Tem havido alguma cautela com este tipo de “passaportes de vacinação” porque ainda não está provado que as vacinas contra a covid-19 dificultem a transmissão do vírus (o que fazem é diminuir a hipótese de uma pessoa infectada ficar doente), embora dados preliminares sugiram que terá um efeito também na transmissão.

Antivacinas tentam desperdiçar doses

Em algumas localidades há incentivos mais pequenos. Em Bnei Barak, onde vivem muitos ultra-ortodoxos, a autarquia resolveu fazer uma enorme quantidade de cholent, um estufado feito durante muitas horas, para dar a quem se fosse vacinar. A ideia era criar um acontecimento à volta do estufado (embora típico no shabbat, é comido também noutros dias) e levar mais pessoas ao centro de vacinação.

Mas onde o combate começa a ficar mais sério é na desinformação. O Ministério da Saúde está, diz o Haaretz, prestes a lançar uma campanha para fornecer informação com base científica, por um lado, e monitorizar e até remover páginas em redes sociais que promovam desinformação em relação às vacinas.

“Conseguimos deitar abaixo algumas das páginas de pessoas que espalham notícias falsas e em alguns casos envolvemos a polícia”, disse ao jornal a responsável do Ministério da Saúde com o pelouro da informação e relações internacionais, Einav Shimron.

A polícia tem sido também chamada a actuar em alguns casos de pessoas anti-vacinas que marcam a sua vez nos centros de vacinação sem ter qualquer intenção de ir, para tentarem fazer com que doses da vacina, que têm de ser dadas em poucas horas depois de abertas, sejam desperdiçadas.

A campanha de informação não é dedicada para já a estas pessoas de forte convicção antivacinas, diz Shimron, mas sim a quem esteja indeciso e possa ser susceptível à desinformação.

"Incentivos negativos?”

Até agora, o Governo ainda não pôs em cima da mesa sugestões de “incentivos negativos”, que seria outro dos possíveis modos de aumentar a vacinação, como disse ao Haaretz Michal Grinstein-Weiss, directora do Instituto de Política Social na Universidade de Washington e autora do estudo. Por exemplo, exigir testes diários a quem não tenha sido vacinado, sugere.

A Câmara de Telavive começou, entretanto, a vacinar também refugiados e imigrantes sem documentos, como vinham a pedir organizações de defesa de direitos humanos (viverão em Israel, e a grande maioria em Telavive, cerca de 50 mil refugiados, sobretudo do Sudão e Eritreia, e 80 mil trabalhadores estrangeiros sem documentos).

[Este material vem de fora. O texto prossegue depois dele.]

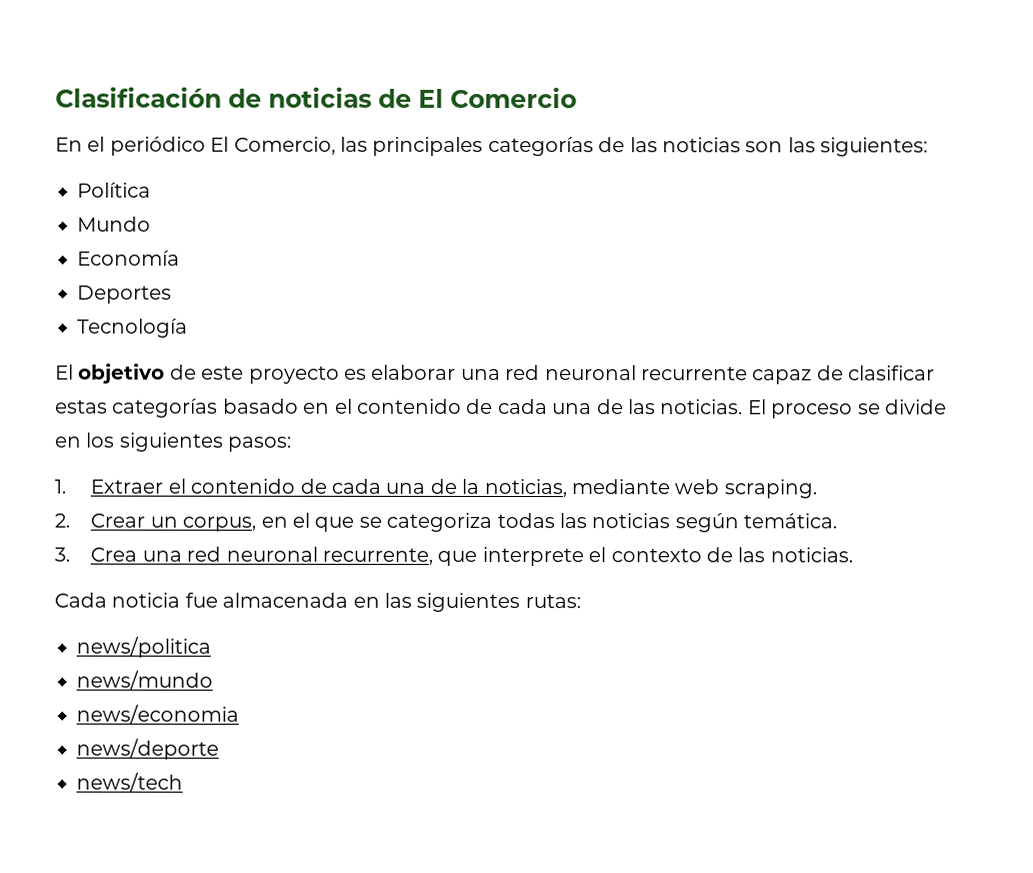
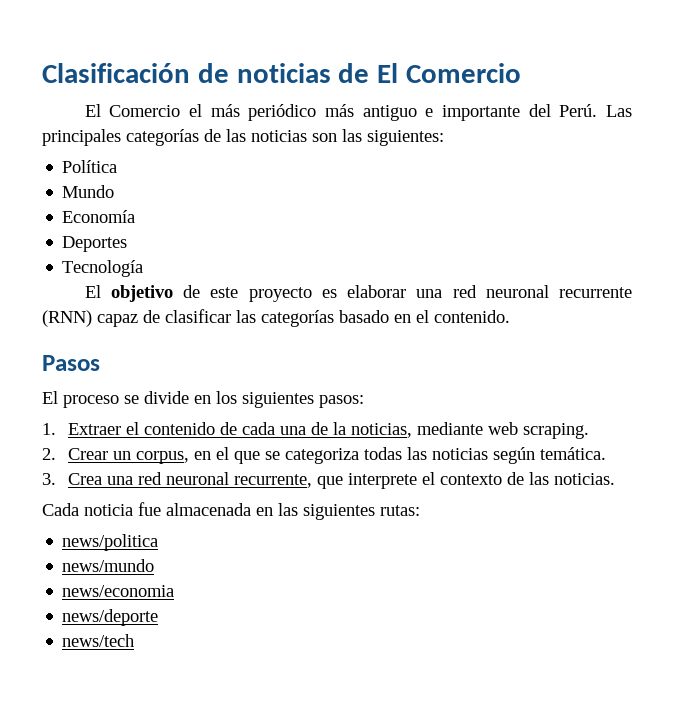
- En el periódico El Comercio, las principales categorías de las noticias son las siguientes:
+ El Comercio el más periódico más antiguo e importante del Perú. Las principales categorías de las noticias son las siguientes:
- El objetivo de este proyecto es elaborar una red neuronal recurrente capaz de clasificar estas categorías basado en el contenido de cada una de las noticias. El proceso se divide en los siguientes pasos:
+ El objetivo de este proyecto es elaborar una red neuronal recurrente (RNN) capaz de clasificar las categorías basado en el contenido.
+ Pasos
+ El proceso se divide en los siguientes pasos:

Antes, Israel tinha ainda enviado 5000 doses da vacina para os territórios palestinianos, embora declinando a responsabilidade de o fazer, argumentando que os palestinianos têm executivos que são responsáveis pela saúde, tanto na Faixa de Gaza como na Cisjordânia, entidades criadas após os Acordos de Oslo de 1993. A Autoridade Palestiniana vai receber vacinas da aliança Covax (de compra conjunta e que permite a países de menor rendimento acesso a algumas doses de vacinas) e ainda de uma doação da Sputnik V, da Rússia. Organizações de direitos humanos argumentam que estes acordos eram de transição para uma solução de dois estados e que como potência ocupante, Israel é responsável pelo bem-estar dos palestinianos na Cisjordânia e Gaza.